▼

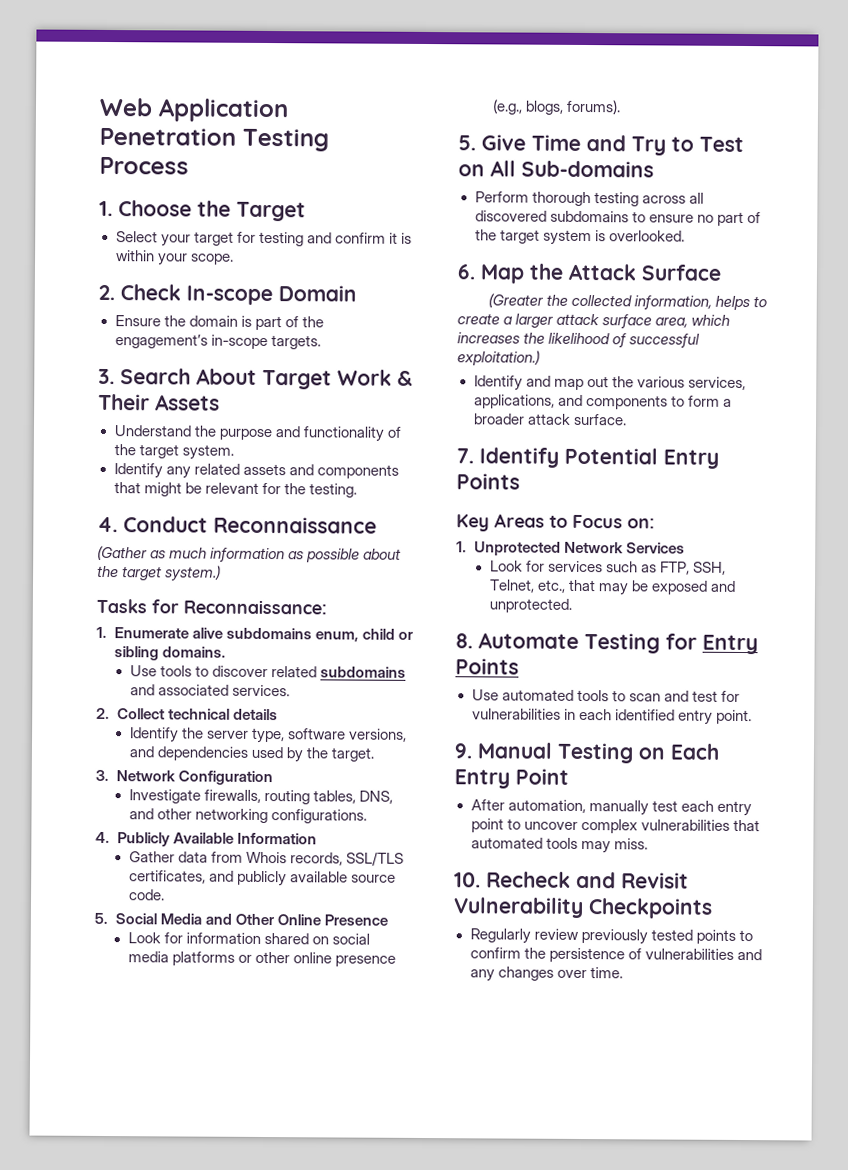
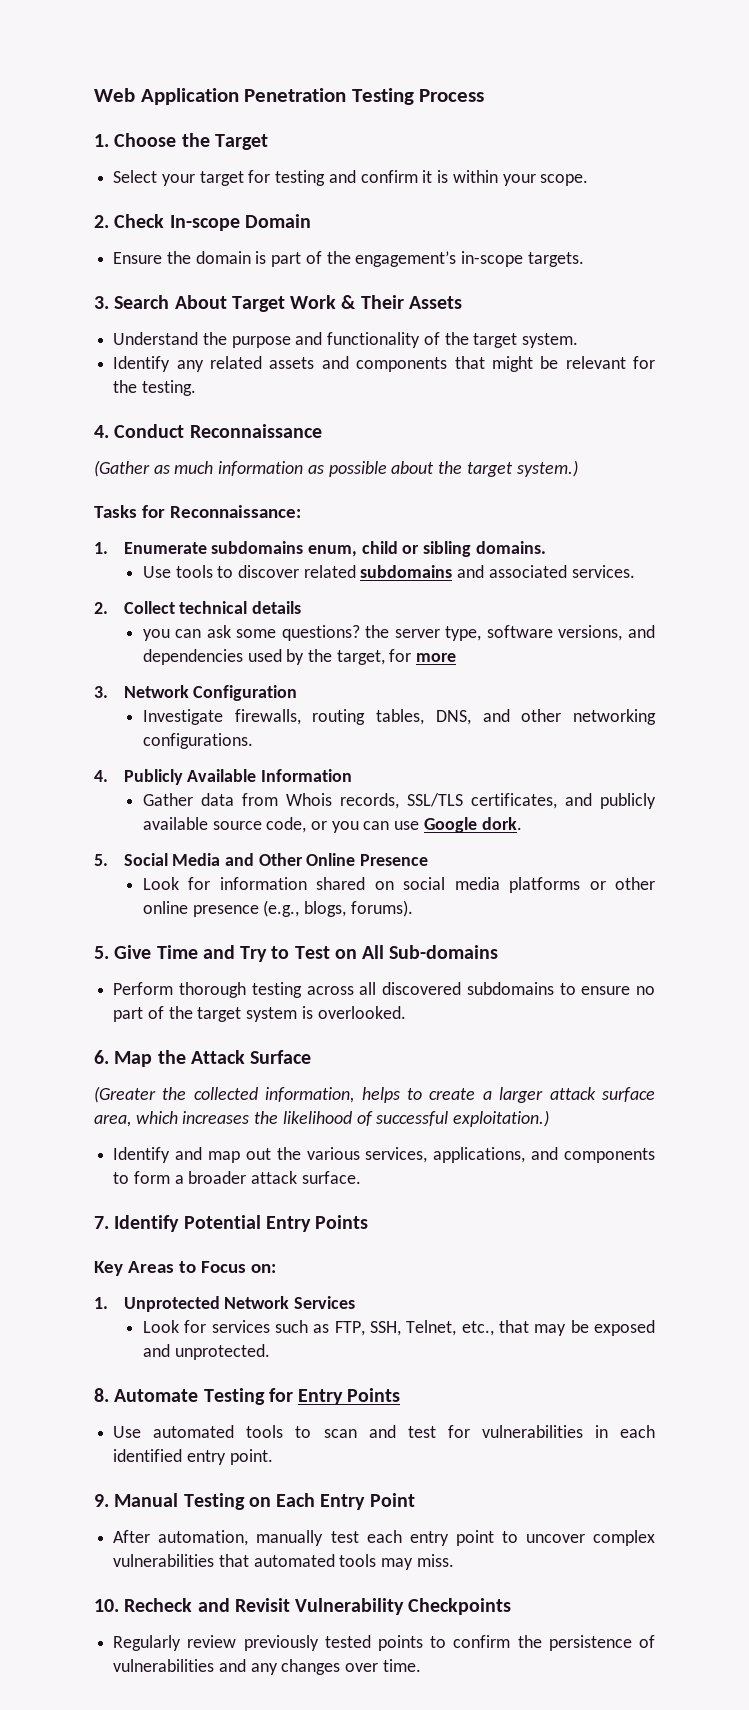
- 1. Enumerate alive subdomains enum, child or sibling domains.
+ 1. Enumerate subdomains enum, child or sibling domains.
- Identify the server type, software versions, and dependencies used by the target.
+ you can ask some questions? the server type, software versions, and dependencies used by the target, for more
- Gather data from Whois records, SSL/TLS certificates, and publicly available source code.
+ Gather data from Whois records, SSL/TLS certificates, and publicly available source code, or you can use Google dork.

▲

EXERCISE BRIEF ->
Your task is to collect every line above that contains the word "domains".

ANSWER AREA ->
- 1. Enumerate alive subdomains enum, child or sibling domains.
+ 1. Enumerate subdomains enum, child or sibling domains.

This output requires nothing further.